Dataset content —
***

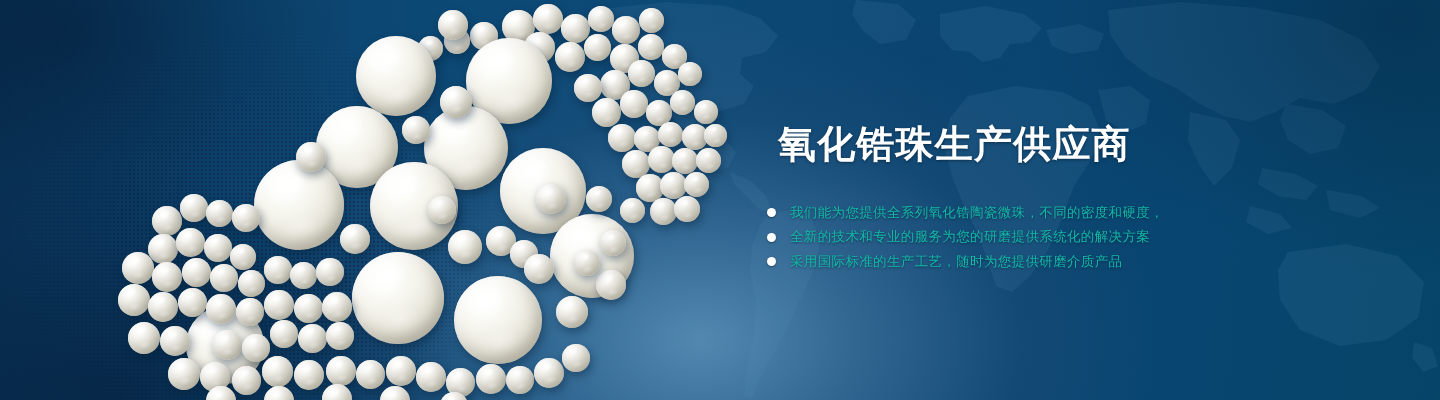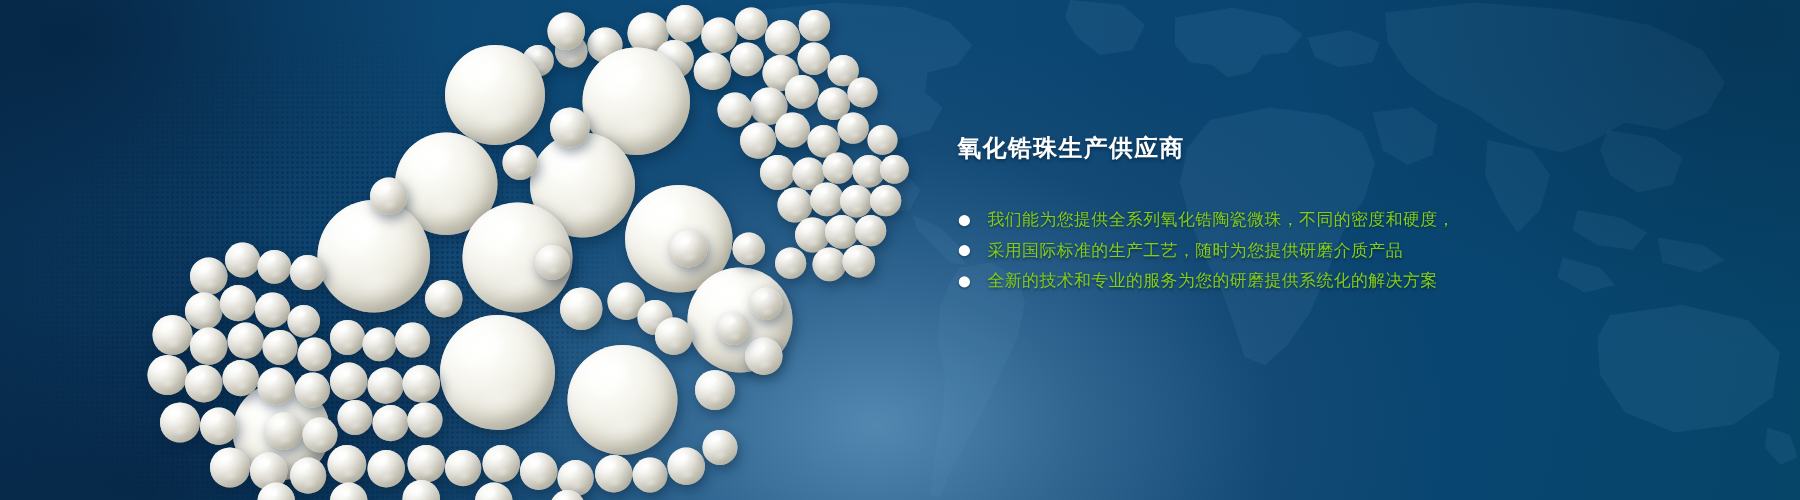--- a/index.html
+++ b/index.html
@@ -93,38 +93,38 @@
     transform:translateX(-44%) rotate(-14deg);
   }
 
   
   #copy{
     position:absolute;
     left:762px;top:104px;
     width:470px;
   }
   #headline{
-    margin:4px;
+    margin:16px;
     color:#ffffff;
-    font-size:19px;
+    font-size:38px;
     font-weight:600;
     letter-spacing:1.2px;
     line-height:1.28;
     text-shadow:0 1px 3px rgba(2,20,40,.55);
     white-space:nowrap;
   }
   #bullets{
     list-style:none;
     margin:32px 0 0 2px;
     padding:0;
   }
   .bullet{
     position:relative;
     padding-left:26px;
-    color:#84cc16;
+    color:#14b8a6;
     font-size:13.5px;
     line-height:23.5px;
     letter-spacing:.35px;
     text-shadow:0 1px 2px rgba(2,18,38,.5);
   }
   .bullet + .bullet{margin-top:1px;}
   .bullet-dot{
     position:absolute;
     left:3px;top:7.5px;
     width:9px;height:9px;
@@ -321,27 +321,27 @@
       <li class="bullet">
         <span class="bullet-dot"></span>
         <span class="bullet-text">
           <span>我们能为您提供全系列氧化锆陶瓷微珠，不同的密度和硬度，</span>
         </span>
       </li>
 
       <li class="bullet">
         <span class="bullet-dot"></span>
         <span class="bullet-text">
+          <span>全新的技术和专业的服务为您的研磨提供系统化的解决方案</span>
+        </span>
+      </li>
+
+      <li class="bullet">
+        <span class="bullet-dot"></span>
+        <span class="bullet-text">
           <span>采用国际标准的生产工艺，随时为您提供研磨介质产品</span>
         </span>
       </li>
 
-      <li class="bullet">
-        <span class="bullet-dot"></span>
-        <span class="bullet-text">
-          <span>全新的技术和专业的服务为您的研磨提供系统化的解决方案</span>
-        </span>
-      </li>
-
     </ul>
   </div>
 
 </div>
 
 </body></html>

***

What is expected —
The answer must be the full listing above, copied exactly, with no pictures in it.

Your response —
--- a/index.html
+++ b/index.html
@@ -93,38 +93,38 @@
     transform:translateX(-44%) rotate(-14deg);
   }
 
   
   #copy{
     position:absolute;
     left:762px;top:104px;
     width:470px;
   }
   #headline{
-    margin:4px;
+    margin:16px;
     color:#ffffff;
-    font-size:19px;
+    font-size:38px;
     font-weight:600;
     letter-spacing:1.2px;
     line-height:1.28;
     text-shadow:0 1px 3px rgba(2,20,40,.55);
     white-space:nowrap;
   }
   #bullets{
     list-style:none;
     margin:32px 0 0 2px;
     padding:0;
   }
   .bullet{
     position:relative;
     padding-left:26px;
-    color:#84cc16;
+    color:#14b8a6;
     font-size:13.5px;
     line-height:23.5px;
     letter-spacing:.35px;
     text-shadow:0 1px 2px rgba(2,18,38,.5);
   }
   .bullet + .bullet{margin-top:1px;}
   .bullet-dot{
     position:absolute;
     left:3px;top:7.5px;
     width:9px;height:9px;
@@ -321,27 +321,27 @@
       <li class="bullet">
         <span class="bullet-dot"></span>
         <span class="bullet-text">
           <span>我们能为您提供全系列氧化锆陶瓷微珠，不同的密度和硬度，</span>
         </span>
       </li>
 
       <li class="bullet">
         <span class="bullet-dot"></span>
         <span class="bullet-text">
+          <span>全新的技术和专业的服务为您的研磨提供系统化的解决方案</span>
+        </span>
+      </li>
+
+      <li class="bullet">
+        <span class="bullet-dot"></span>
+        <span class="bullet-text">
           <span>采用国际标准的生产工艺，随时为您提供研磨介质产品</span>
         </span>
       </li>
 
-      <li class="bullet">
-        <span class="bullet-dot"></span>
-        <span class="bullet-text">
-          <span>全新的技术和专业的服务为您的研磨提供系统化的解决方案</span>
-        </span>
-      </li>
-
     </ul>
   </div>
 
 </div>
 
 </body></html>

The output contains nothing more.